- PROBLEM TO WORK ON
Taking the line with "- https://bora.uib.no/bora-xmlui/handle/1956/11470" as the first and the line with "from the port." as the last, set down exactly every line in that range from the entries below, and no more.

- DATA PROVIDED
---*---

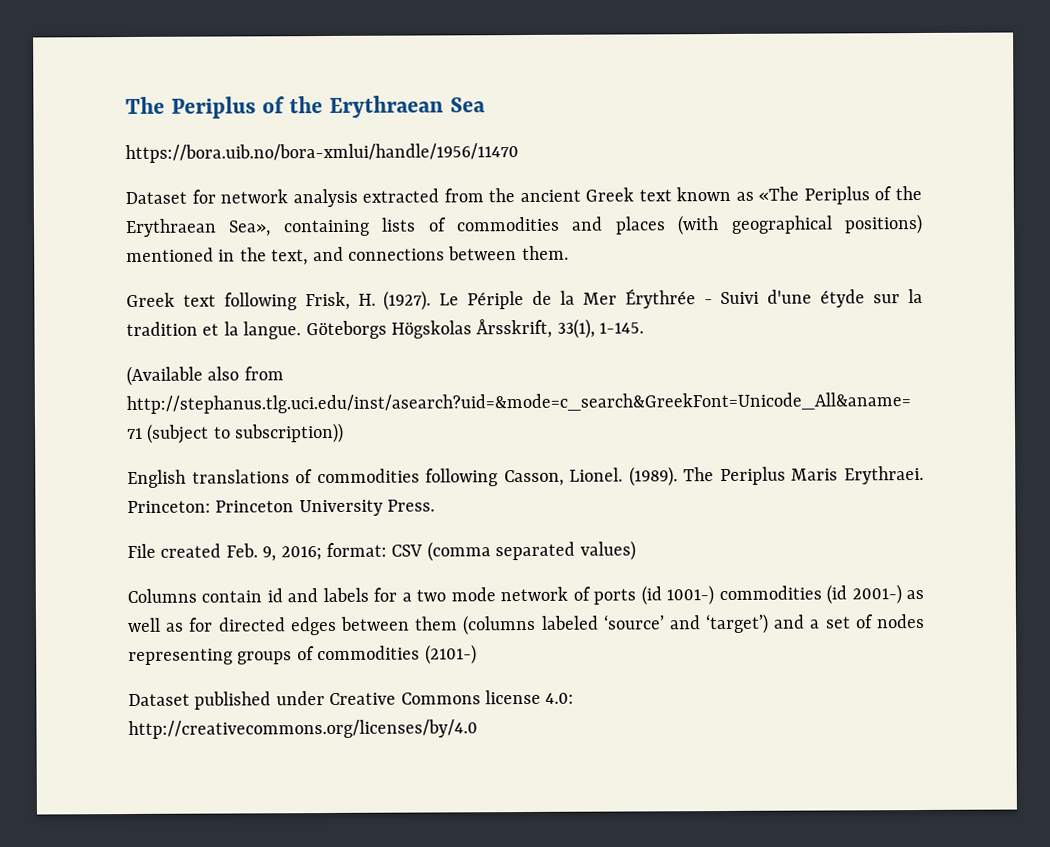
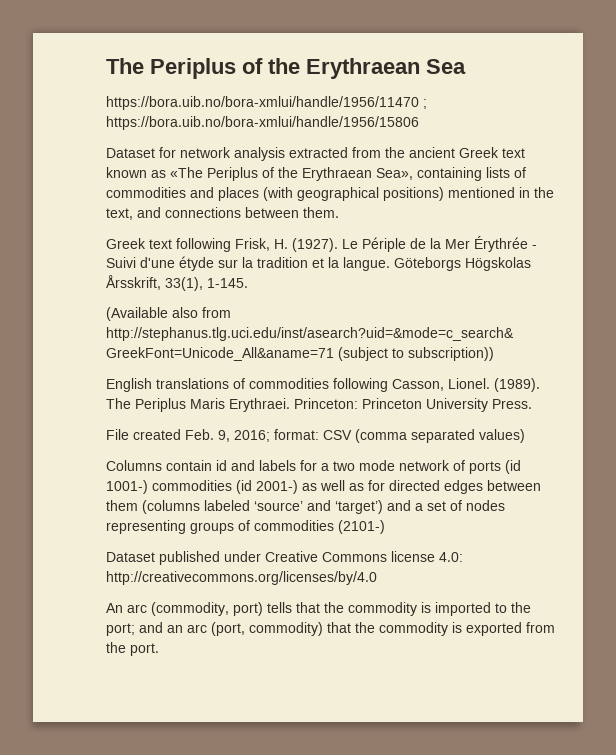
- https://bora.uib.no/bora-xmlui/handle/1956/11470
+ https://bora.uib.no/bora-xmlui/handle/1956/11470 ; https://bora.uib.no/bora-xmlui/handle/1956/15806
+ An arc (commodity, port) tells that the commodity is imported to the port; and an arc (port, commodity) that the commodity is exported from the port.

---*---

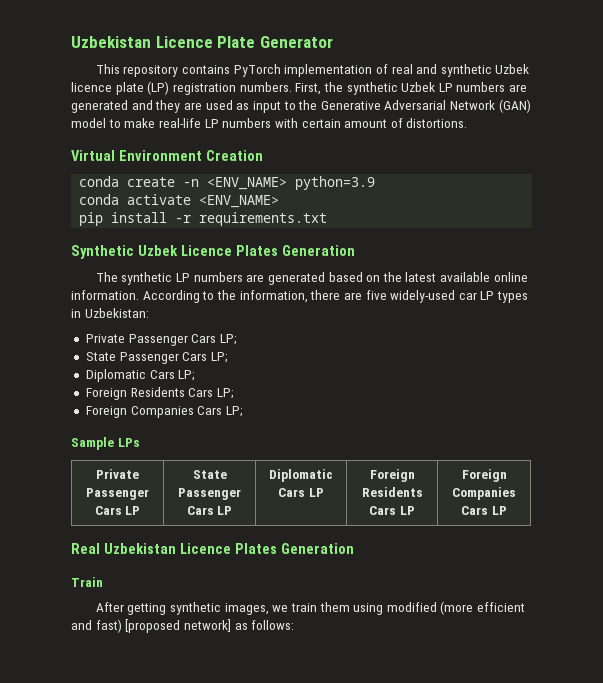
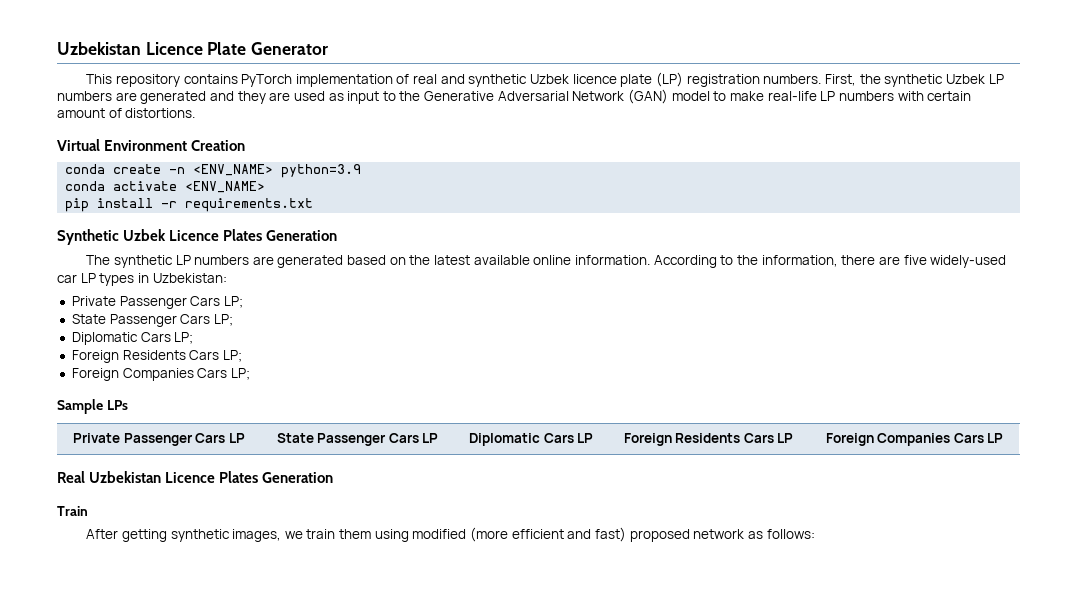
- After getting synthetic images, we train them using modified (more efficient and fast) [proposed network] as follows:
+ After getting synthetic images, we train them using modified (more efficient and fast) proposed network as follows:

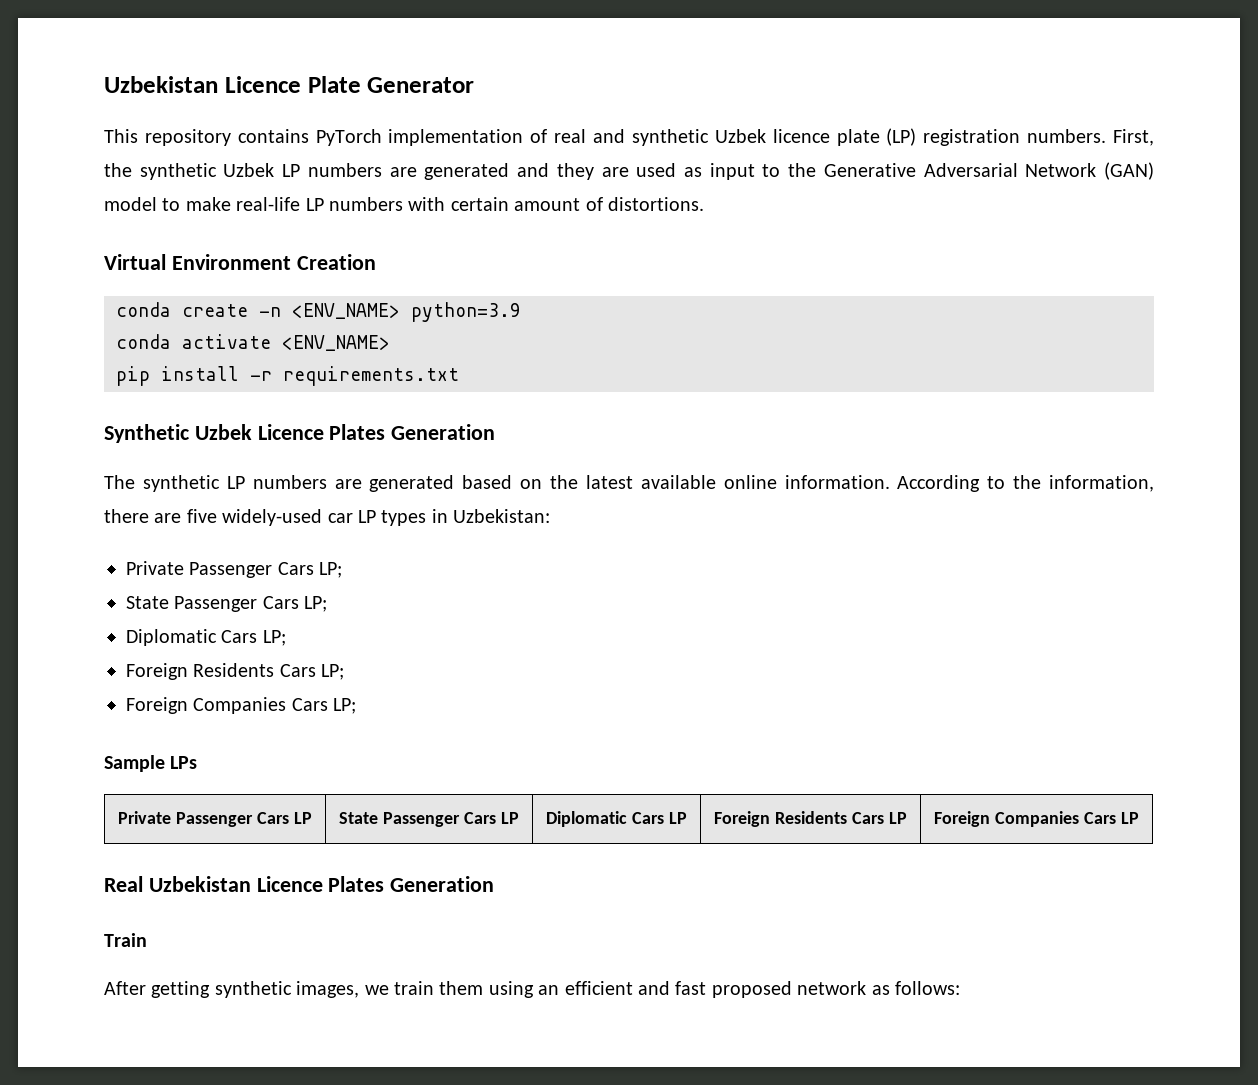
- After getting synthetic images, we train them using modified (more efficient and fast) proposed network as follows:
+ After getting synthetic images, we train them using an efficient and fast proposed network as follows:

---*---

- REPLY
- https://bora.uib.no/bora-xmlui/handle/1956/11470
+ https://bora.uib.no/bora-xmlui/handle/1956/11470 ; https://bora.uib.no/bora-xmlui/handle/1956/15806
+ An arc (commodity, port) tells that the commodity is imported to the port; and an arc (port, commodity) that the commodity is exported from the port.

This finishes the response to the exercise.